### Your goal
Reproduce each entry exactly, so that everything except the pictures is carried over.
--- --- ---
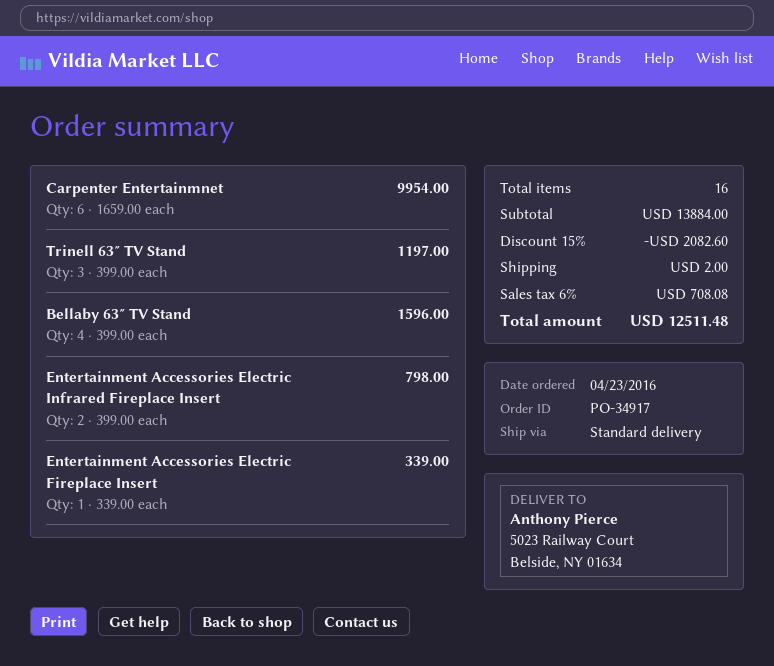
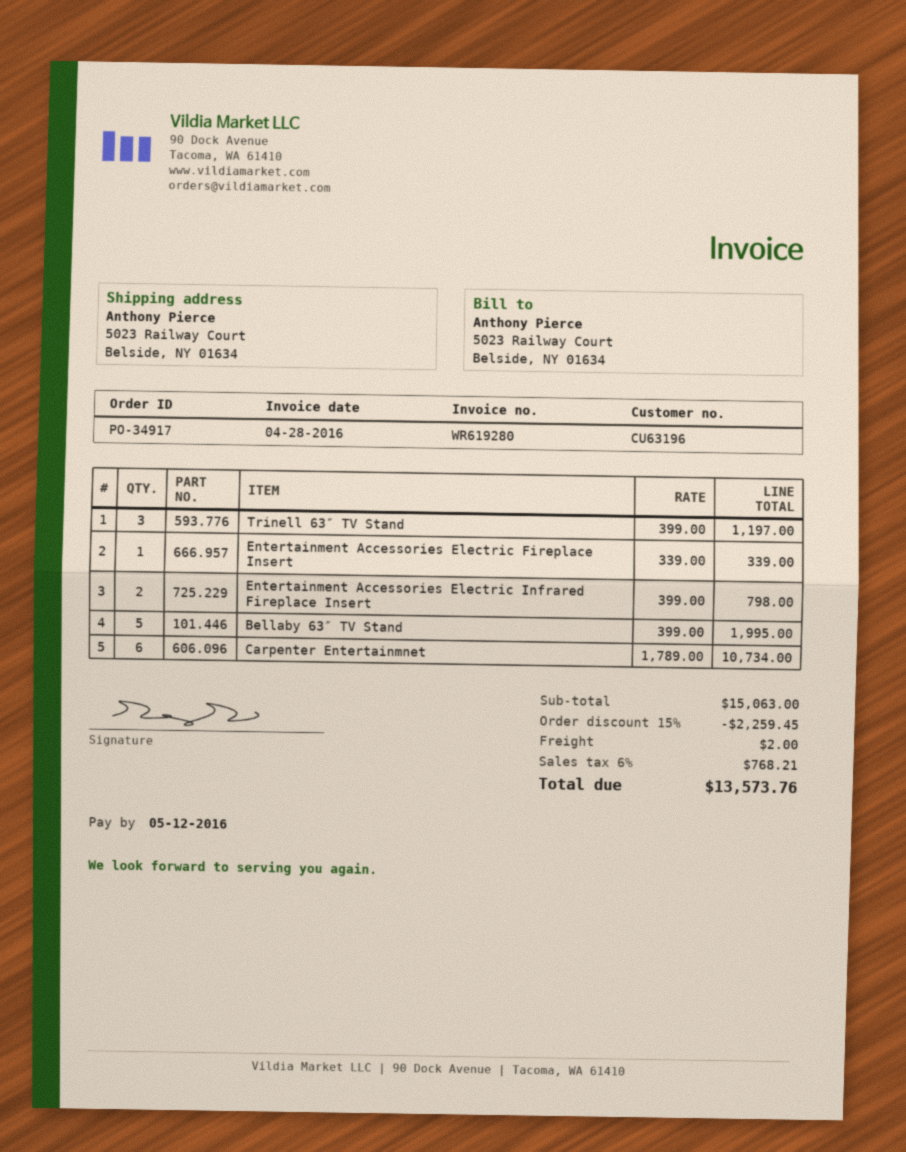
Carpenter Entertainmnet: 6 x 1659.00 = 9954.00 -> 6 x 1789.00 = 10734.00
Bellaby 63″ TV Stand: 4 x 399.00 = 1596.00 -> 5 x 399.00 = 1995.00
subtotal: 13884.00 -> 15063.00
discount: 15% = 2082.60 -> 15% = 2259.45
tax: 6% = 708.08 -> 6% = 768.21
total: 12511.48 -> 13573.76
--- --- ---
### Output
Carpenter Entertainmnet: 6 x 1659.00 = 9954.00 -> 6 x 1789.00 = 10734.00
Bellaby 63″ TV Stand: 4 x 399.00 = 1596.00 -> 5 x 399.00 = 1995.00
subtotal: 13884.00 -> 15063.00
discount: 15% = 2082.60 -> 15% = 2259.45
tax: 6% = 708.08 -> 6% = 768.21
total: 12511.48 -> 13573.76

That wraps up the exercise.